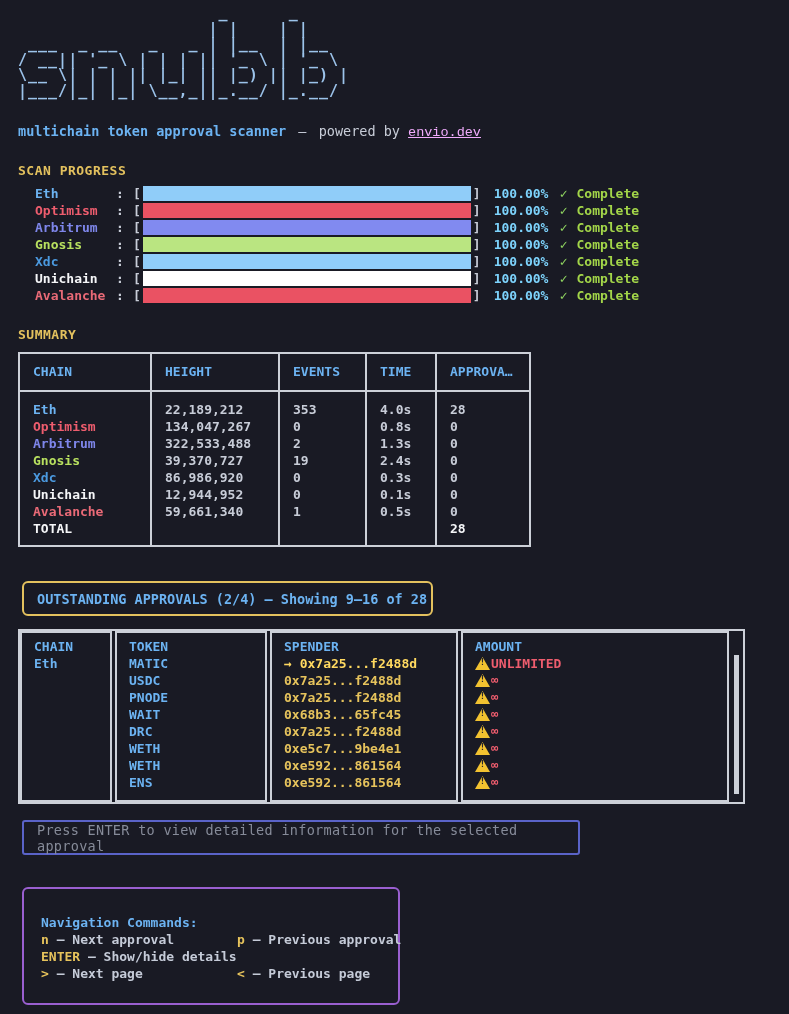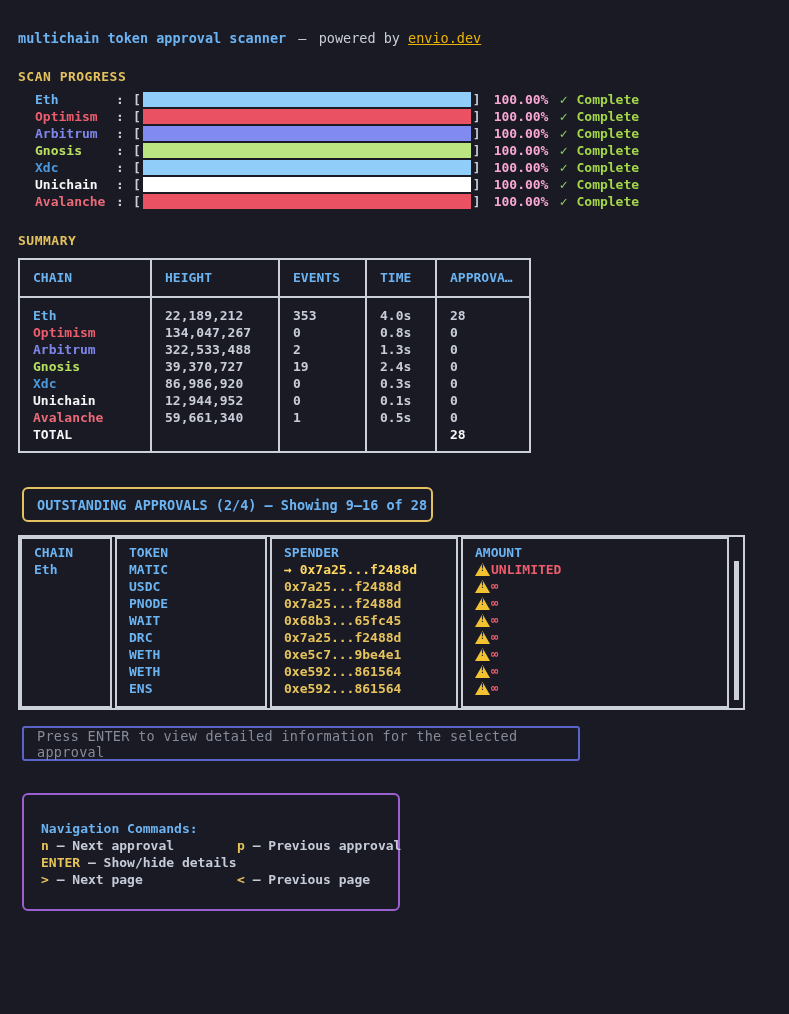--- a/index.html
+++ b/index.html
@@ -11,32 +11,32 @@
   
   .logo{
     margin:0; color:#9cc3ea; font-weight:bold;
     font-size:15px; line-height:15.5px; letter-spacing:1px; white-space:pre;
   }
   
   .subtitle{ margin-top:24px; font-size:13.5px; }
   .sub-title{ color:#6cb3f2; font-weight:bold; }
   .sub-sep{ color:#c8cdd8; margin:0 4px; }
   .sub-powered{ color:#c8cdd8; }
-  .sub-link{ color:#eab308; text-decoration:underline; cursor:pointer; }
+  .sub-link{ color:#f0abfc; text-decoration:underline; cursor:pointer;font-family:Liberation Mono, monospace; }
   
   .heading{ margin-top:23px; color:#e3c15e; font-weight:bold; letter-spacing:0.5px; }
   
   .progress{ margin-top:7px; }
   .prow{ display:flex; align-items:center; height:17px; }
   .plabel{ margin-left:17px; width:81px; font-weight:bold; }
   .pcolon{ width:17px; color:#c8cdd8; font-weight:bold; }
   .pbr{ color:#c8cdd8; font-weight:bold; }
   .pbar{ width:328px; height:15px; margin:0 2px; display:inline-block; background:#191a24; }
   .pfill{ display:block; width:100%; height:100%; }
-  .ppct{ margin-left:13px; width:64px; color:#f9a8d4; font-weight:bold; }
+  .ppct{ margin-left:13px; width:64px; color:#7dd3fc; font-weight:bold; }
   .pcheck{ color:#8fd460; font-weight:bold; margin-left:2px; }
   .pstatus{ margin-left:9px; color:#a3d649; font-weight:bold; }
   
   .summary{ border-collapse:collapse; border:2px solid #ccd0d8; margin-top:10px; table-layout:fixed; }
   .summary th,.summary td{
     border-left:2px solid #ccd0d8; text-align:left; font-size:13px; line-height:17px;
     padding:0 0 0 13px; font-weight:bold; overflow:hidden; white-space:nowrap;
   }
   .summary th:first-child,.summary td:first-child{ border-left:none; }
   .summary th{ color:#6cb3f2; padding-top:9px; padding-bottom:10px; border-bottom:2px solid #ccd0d8; }
@@ -99,20 +99,26 @@
   .navcell{ display:inline-block; }
   .navcell.c1{ width:196px; }
   .key{ color:#e6c35c; font-weight:bold; }
   .desc{ color:#c5cbd8; font-weight:bold; }
 </style>
 </head>
 <body>
 
 <div class="screen">
 
+  <pre class="logo">                    _      _     
+                   | |    | |    
+ ___  _ __   _   _ | |__  | |__  
+/ __|| '_ \ | | | || '_ \ | '_ \ 
+\__ \| | | || |_| || |_) || |_) |
+|___/|_| |_| \__,_||_.__/ |_.__/ </pre>
 
   <div class="subtitle">
     <span class="sub-title">multichain token approval scanner</span>
     <span class="sub-sep">—</span>
     <span class="sub-powered">powered by</span>
     <a class="sub-link">envio.dev</a>
   </div>
 
   <div class="heading">SCAN PROGRESS</div>
 

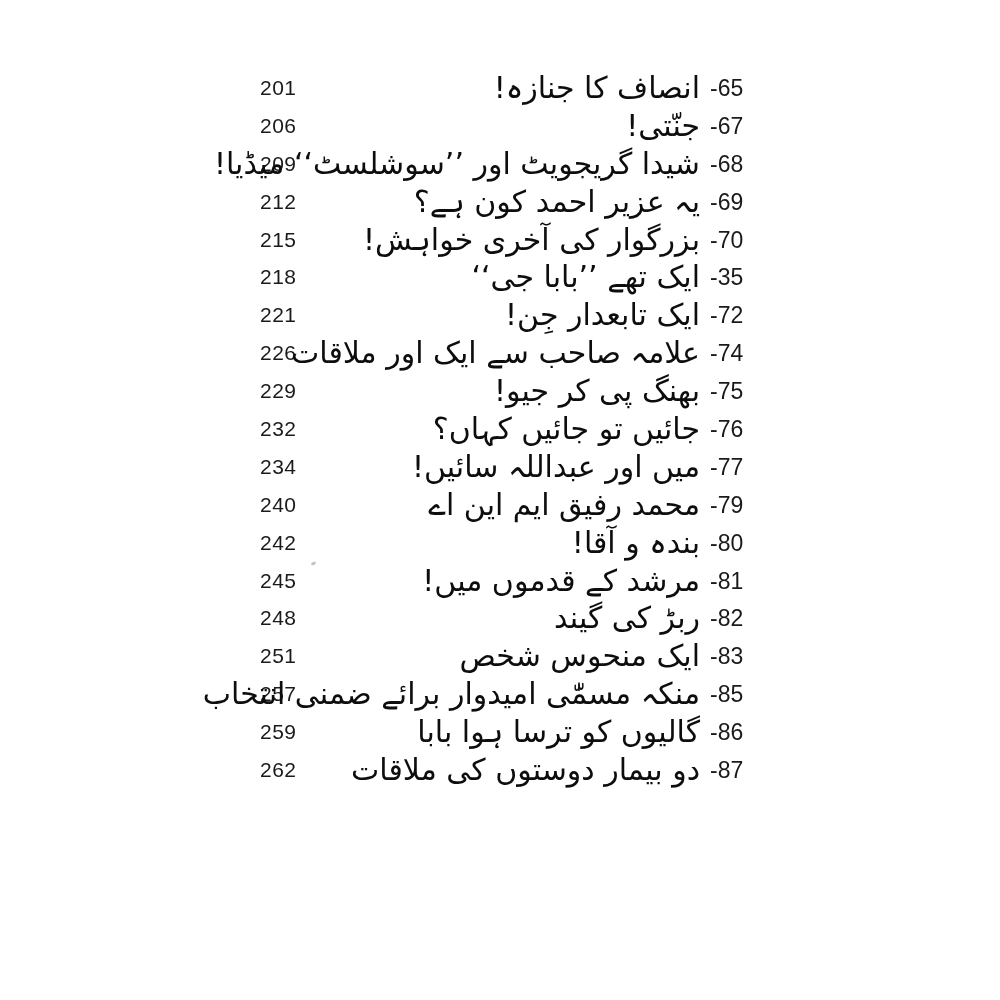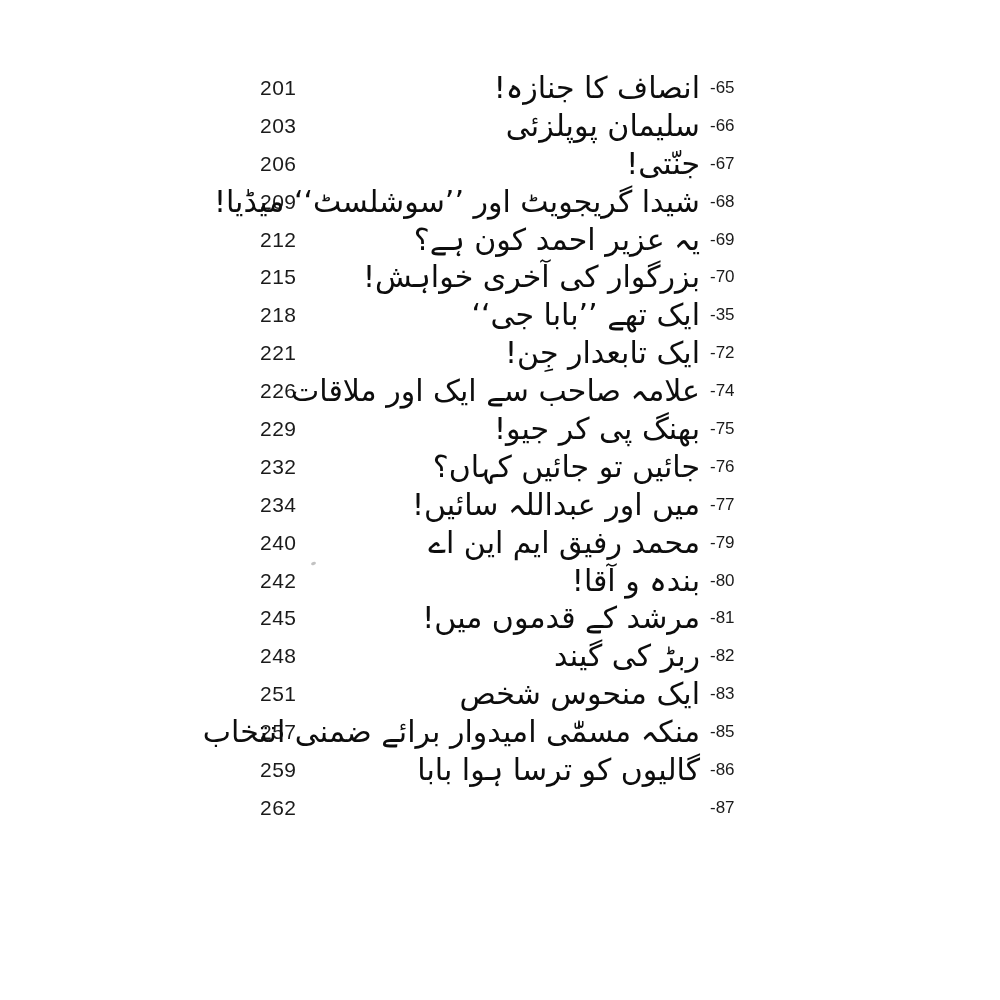--- a/index.html
+++ b/index.html
@@ -36,21 +36,21 @@
     letter-spacing: 0.5px;
     color: #1a1a1a;
     direction: ltr;
   }
   .serial {
     position: absolute;
     left: 710px;
     top: 50%;
     transform: translateY(-50%);
     font-family: "Liberation Sans", sans-serif;
-    font-size: 17px;
+    font-size: 23px;
     color: #1a1a1a;
     direction: ltr;
     white-space: nowrap;
   }
   .title {
     position: absolute;
     right: 300px;
     top: 50%;
     transform: translateY(-50%);
     font-family: "DejaVu Sans", sans-serif;
@@ -77,25 +77,20 @@
 <body>
 
 <div class="page">
   <div class="toc-list">
   <div class="row">
     <span class="pageno">201</span>
     <span class="title">انصاف کا جنازہ!</span>
     <span class="serial">-65</span>
   </div>
 
-  <div class="row">
-    <span class="pageno">203</span>
-    <span class="title">سلیمان پوپلزئی</span>
-    <span class="serial">-66</span>
-  </div>
 
   <div class="row">
     <span class="pageno">206</span>
     <span class="title">جنّتی!</span>
     <span class="serial">-67</span>
   </div>
 
   <div class="row">
     <span class="pageno">209</span>
     <span class="title">شیدا گریجویٹ اور ’’سوشلسٹ‘‘ میڈیا!</span>
@@ -190,17 +185,18 @@
   </div>
 
   <div class="row">
     <span class="pageno">259</span>
     <span class="title">گالیوں کو ترسا ہوا بابا</span>
     <span class="serial">-86</span>
   </div>
 
   <div class="row">
     <span class="pageno">262</span>
+    <span class="title">دو بیمار دوستوں کی ملاقات</span>
     <span class="serial">-87</span>
   </div>
 </div>
   <div class="speck"></div>
 </div>
 
 </body></html>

━━━━━━━━━━━━━━━━

## Work instructions:
Retype each entry precisely. Skip images entirely.

## Response below:
--- a/index.html
+++ b/index.html
@@ -11,32 +11,32 @@
   
   .logo{
     margin:0; color:#9cc3ea; font-weight:bold;
     font-size:15px; line-height:15.5px; letter-spacing:1px; white-space:pre;
   }
   
   .subtitle{ margin-top:24px; font-size:13.5px; }
   .sub-title{ color:#6cb3f2; font-weight:bold; }
   .sub-sep{ color:#c8cdd8; margin:0 4px; }
   .sub-powered{ color:#c8cdd8; }
-  .sub-link{ color:#eab308; text-decoration:underline; cursor:pointer; }
+  .sub-link{ color:#f0abfc; text-decoration:underline; cursor:pointer;font-family:Liberation Mono, monospace; }
   
   .heading{ margin-top:23px; color:#e3c15e; font-weight:bold; letter-spacing:0.5px; }
   
   .progress{ margin-top:7px; }
   .prow{ display:flex; align-items:center; height:17px; }
   .plabel{ margin-left:17px; width:81px; font-weight:bold; }
   .pcolon{ width:17px; color:#c8cdd8; font-weight:bold; }
   .pbr{ color:#c8cdd8; font-weight:bold; }
   .pbar{ width:328px; height:15px; margin:0 2px; display:inline-block; background:#191a24; }
   .pfill{ display:block; width:100%; height:100%; }
-  .ppct{ margin-left:13px; width:64px; color:#f9a8d4; font-weight:bold; }
+  .ppct{ margin-left:13px; width:64px; color:#7dd3fc; font-weight:bold; }
   .pcheck{ color:#8fd460; font-weight:bold; margin-left:2px; }
   .pstatus{ margin-left:9px; color:#a3d649; font-weight:bold; }
   
   .summary{ border-collapse:collapse; border:2px solid #ccd0d8; margin-top:10px; table-layout:fixed; }
   .summary th,.summary td{
     border-left:2px solid #ccd0d8; text-align:left; font-size:13px; line-height:17px;
     padding:0 0 0 13px; font-weight:bold; overflow:hidden; white-space:nowrap;
   }
   .summary th:first-child,.summary td:first-child{ border-left:none; }
   .summary th{ color:#6cb3f2; padding-top:9px; padding-bottom:10px; border-bottom:2px solid #ccd0d8; }
@@ -99,20 +99,26 @@
   .navcell{ display:inline-block; }
   .navcell.c1{ width:196px; }
   .key{ color:#e6c35c; font-weight:bold; }
   .desc{ color:#c5cbd8; font-weight:bold; }
 </style>
 </head>
 <body>
 
 <div class="screen">
 
+  <pre class="logo">                    _      _     
+                   | |    | |    
+ ___  _ __   _   _ | |__  | |__  
+/ __|| '_ \ | | | || '_ \ | '_ \ 
+\__ \| | | || |_| || |_) || |_) |
+|___/|_| |_| \__,_||_.__/ |_.__/ </pre>
 
   <div class="subtitle">
     <span class="sub-title">multichain token approval scanner</span>
     <span class="sub-sep">—</span>
     <span class="sub-powered">powered by</span>
     <a class="sub-link">envio.dev</a>
   </div>
 
   <div class="heading">SCAN PROGRESS</div>
 

--- a/index.html
+++ b/index.html
@@ -36,21 +36,21 @@
     letter-spacing: 0.5px;
     color: #1a1a1a;
     direction: ltr;
   }
   .serial {
     position: absolute;
     left: 710px;
     top: 50%;
     transform: translateY(-50%);
     font-family: "Liberation Sans", sans-serif;
-    font-size: 17px;
+    font-size: 23px;
     color: #1a1a1a;
     direction: ltr;
     white-space: nowrap;
   }
   .title {
     position: absolute;
     right: 300px;
     top: 50%;
     transform: translateY(-50%);
     font-family: "DejaVu Sans", sans-serif;
@@ -77,25 +77,20 @@
 <body>
 
 <div class="page">
   <div class="toc-list">
   <div class="row">
     <span class="pageno">201</span>
     <span class="title">انصاف کا جنازہ!</span>
     <span class="serial">-65</span>
   </div>
 
-  <div class="row">
-    <span class="pageno">203</span>
-    <span class="title">سلیمان پوپلزئی</span>
-    <span class="serial">-66</span>
-  </div>
 
   <div class="row">
     <span class="pageno">206</span>
     <span class="title">جنّتی!</span>
     <span class="serial">-67</span>
   </div>
 
   <div class="row">
     <span class="pageno">209</span>
     <span class="title">شیدا گریجویٹ اور ’’سوشلسٹ‘‘ میڈیا!</span>
@@ -190,17 +185,18 @@
   </div>
 
   <div class="row">
     <span class="pageno">259</span>
     <span class="title">گالیوں کو ترسا ہوا بابا</span>
     <span class="serial">-86</span>
   </div>
 
   <div class="row">
     <span class="pageno">262</span>
+    <span class="title">دو بیمار دوستوں کی ملاقات</span>
     <span class="serial">-87</span>
   </div>
 </div>
   <div class="speck"></div>
 </div>
 
 </body></html>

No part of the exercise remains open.